## ABOUT THIS EXERCISE
Where the word "last" occurs in a line of the listing below, copy that line.

## WORKING DATA
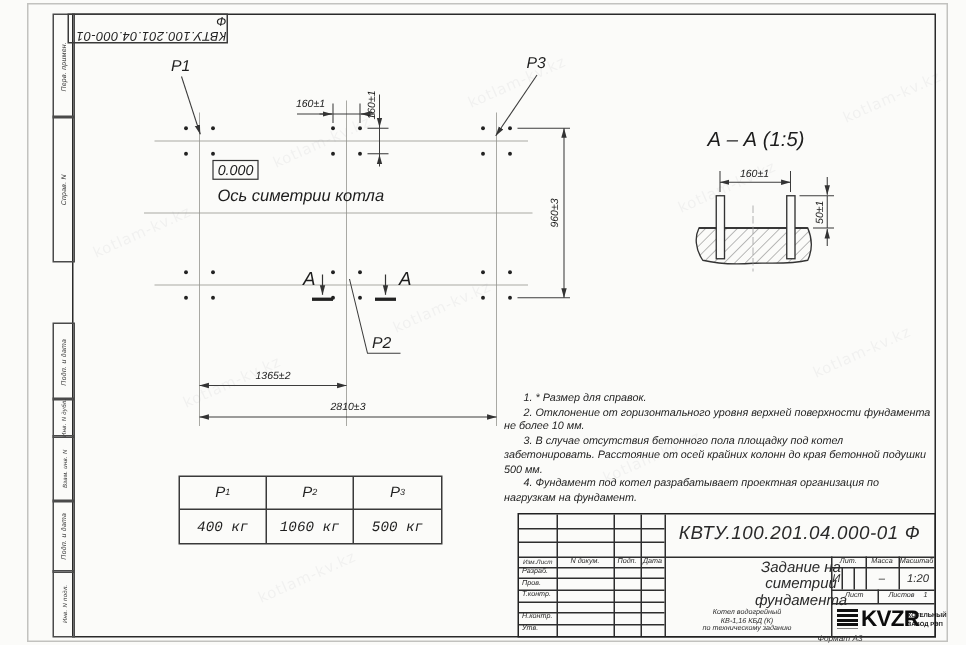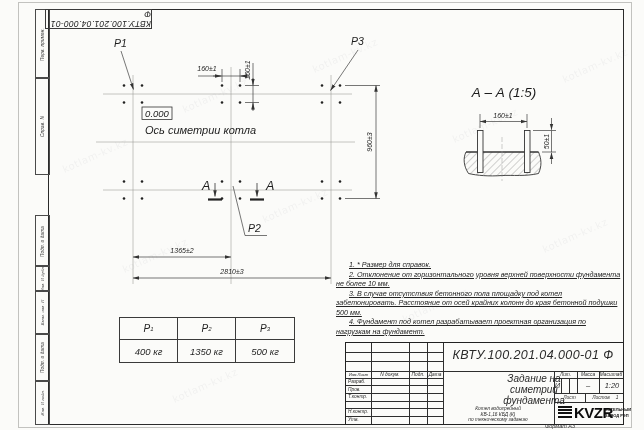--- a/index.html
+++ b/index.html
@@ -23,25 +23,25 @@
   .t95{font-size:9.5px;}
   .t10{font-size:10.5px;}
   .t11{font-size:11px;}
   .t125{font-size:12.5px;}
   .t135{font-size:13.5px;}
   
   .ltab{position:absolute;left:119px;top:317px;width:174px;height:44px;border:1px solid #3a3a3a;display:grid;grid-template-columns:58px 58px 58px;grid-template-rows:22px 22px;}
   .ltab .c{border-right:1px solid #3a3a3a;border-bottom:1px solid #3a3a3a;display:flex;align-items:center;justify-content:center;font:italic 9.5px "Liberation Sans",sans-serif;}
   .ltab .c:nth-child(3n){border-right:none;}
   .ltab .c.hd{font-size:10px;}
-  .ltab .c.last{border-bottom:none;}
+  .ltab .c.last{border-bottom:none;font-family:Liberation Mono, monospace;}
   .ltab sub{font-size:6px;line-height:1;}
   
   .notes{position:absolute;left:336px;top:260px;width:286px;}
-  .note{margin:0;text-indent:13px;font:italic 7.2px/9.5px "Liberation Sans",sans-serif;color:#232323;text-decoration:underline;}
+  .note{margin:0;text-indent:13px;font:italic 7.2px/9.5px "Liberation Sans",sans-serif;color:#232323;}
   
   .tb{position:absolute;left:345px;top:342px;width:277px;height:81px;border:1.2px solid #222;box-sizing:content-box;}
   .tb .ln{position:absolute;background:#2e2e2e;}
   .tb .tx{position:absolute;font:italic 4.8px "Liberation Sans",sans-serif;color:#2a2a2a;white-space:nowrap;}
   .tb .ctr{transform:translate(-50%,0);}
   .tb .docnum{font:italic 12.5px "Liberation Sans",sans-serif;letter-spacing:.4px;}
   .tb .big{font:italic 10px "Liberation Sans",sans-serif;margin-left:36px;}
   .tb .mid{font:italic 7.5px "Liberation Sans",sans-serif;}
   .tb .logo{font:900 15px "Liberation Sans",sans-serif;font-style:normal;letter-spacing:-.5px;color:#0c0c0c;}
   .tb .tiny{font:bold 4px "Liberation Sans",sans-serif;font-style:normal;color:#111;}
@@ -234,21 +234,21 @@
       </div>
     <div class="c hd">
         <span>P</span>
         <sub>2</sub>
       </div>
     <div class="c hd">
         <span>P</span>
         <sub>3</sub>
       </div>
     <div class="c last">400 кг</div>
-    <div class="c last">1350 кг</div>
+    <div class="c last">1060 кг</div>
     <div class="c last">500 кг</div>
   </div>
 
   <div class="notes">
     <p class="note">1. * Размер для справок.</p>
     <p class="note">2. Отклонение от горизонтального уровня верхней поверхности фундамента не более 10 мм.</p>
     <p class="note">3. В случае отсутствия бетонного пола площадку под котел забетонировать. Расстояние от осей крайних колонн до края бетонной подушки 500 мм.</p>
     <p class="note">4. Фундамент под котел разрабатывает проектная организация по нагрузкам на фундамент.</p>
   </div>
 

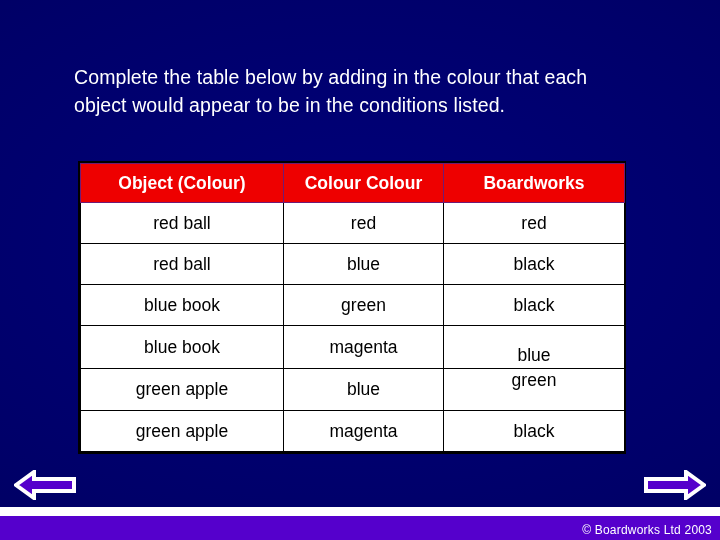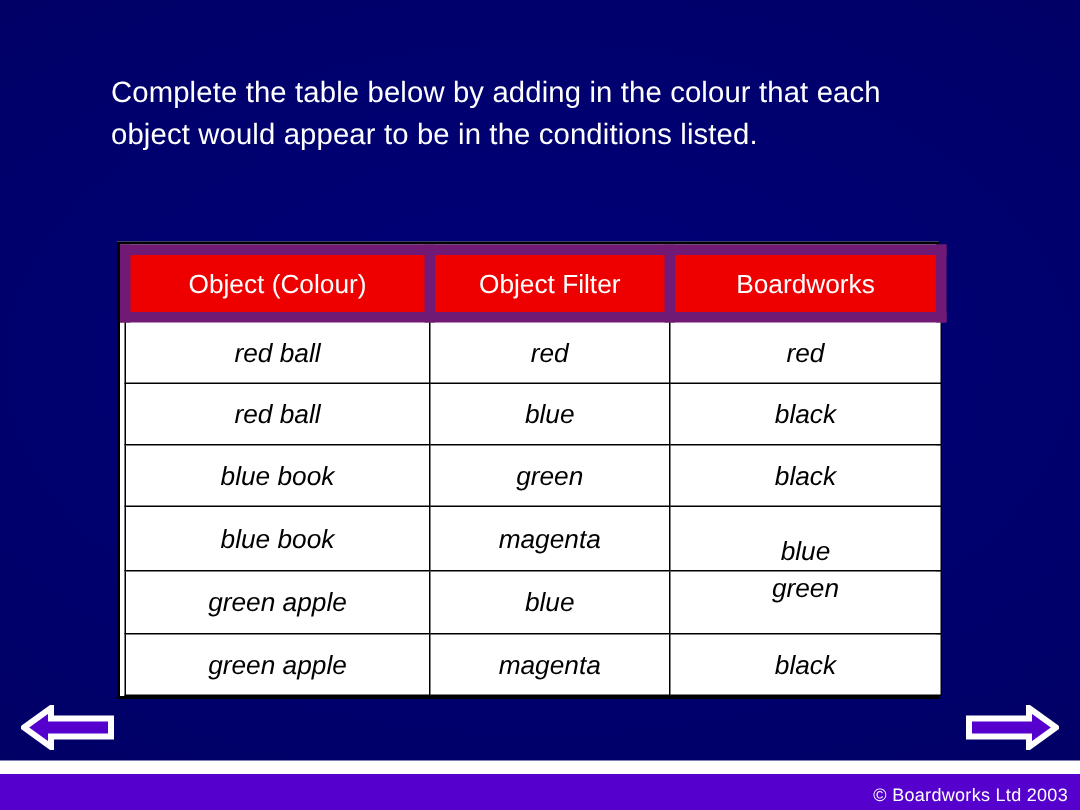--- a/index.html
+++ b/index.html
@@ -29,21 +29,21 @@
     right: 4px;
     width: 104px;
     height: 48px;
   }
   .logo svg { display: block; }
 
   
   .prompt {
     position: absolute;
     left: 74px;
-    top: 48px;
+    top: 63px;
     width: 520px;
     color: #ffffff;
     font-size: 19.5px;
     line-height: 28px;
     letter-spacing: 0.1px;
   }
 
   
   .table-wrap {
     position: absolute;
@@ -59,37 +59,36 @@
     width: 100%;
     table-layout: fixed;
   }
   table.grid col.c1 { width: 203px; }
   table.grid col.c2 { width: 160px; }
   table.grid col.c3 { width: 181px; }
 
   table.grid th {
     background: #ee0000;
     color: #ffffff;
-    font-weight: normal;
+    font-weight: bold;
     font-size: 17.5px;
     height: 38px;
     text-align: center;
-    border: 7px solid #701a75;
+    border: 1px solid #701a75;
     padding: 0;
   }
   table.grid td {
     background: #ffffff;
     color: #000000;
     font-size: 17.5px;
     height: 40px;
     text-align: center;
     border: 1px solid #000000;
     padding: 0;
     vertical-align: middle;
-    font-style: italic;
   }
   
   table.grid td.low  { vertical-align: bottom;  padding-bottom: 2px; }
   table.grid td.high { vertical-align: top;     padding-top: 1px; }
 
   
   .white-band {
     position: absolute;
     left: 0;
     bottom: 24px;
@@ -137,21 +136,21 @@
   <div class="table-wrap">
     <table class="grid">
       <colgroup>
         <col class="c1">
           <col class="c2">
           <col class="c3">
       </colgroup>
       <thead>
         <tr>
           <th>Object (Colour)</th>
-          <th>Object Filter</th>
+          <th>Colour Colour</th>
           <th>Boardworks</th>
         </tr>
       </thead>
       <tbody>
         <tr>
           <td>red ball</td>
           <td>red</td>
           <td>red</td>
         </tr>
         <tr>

## RESPONSE FOR THIS EXERCISE
-  .ltab .c.last{border-bottom:none;}
+  .ltab .c.last{border-bottom:none;font-family:Liberation Mono, monospace;}
     <div class="c last">400 кг</div>
-    <div class="c last">1350 кг</div>
+    <div class="c last">1060 кг</div>
     <div class="c last">500 кг</div>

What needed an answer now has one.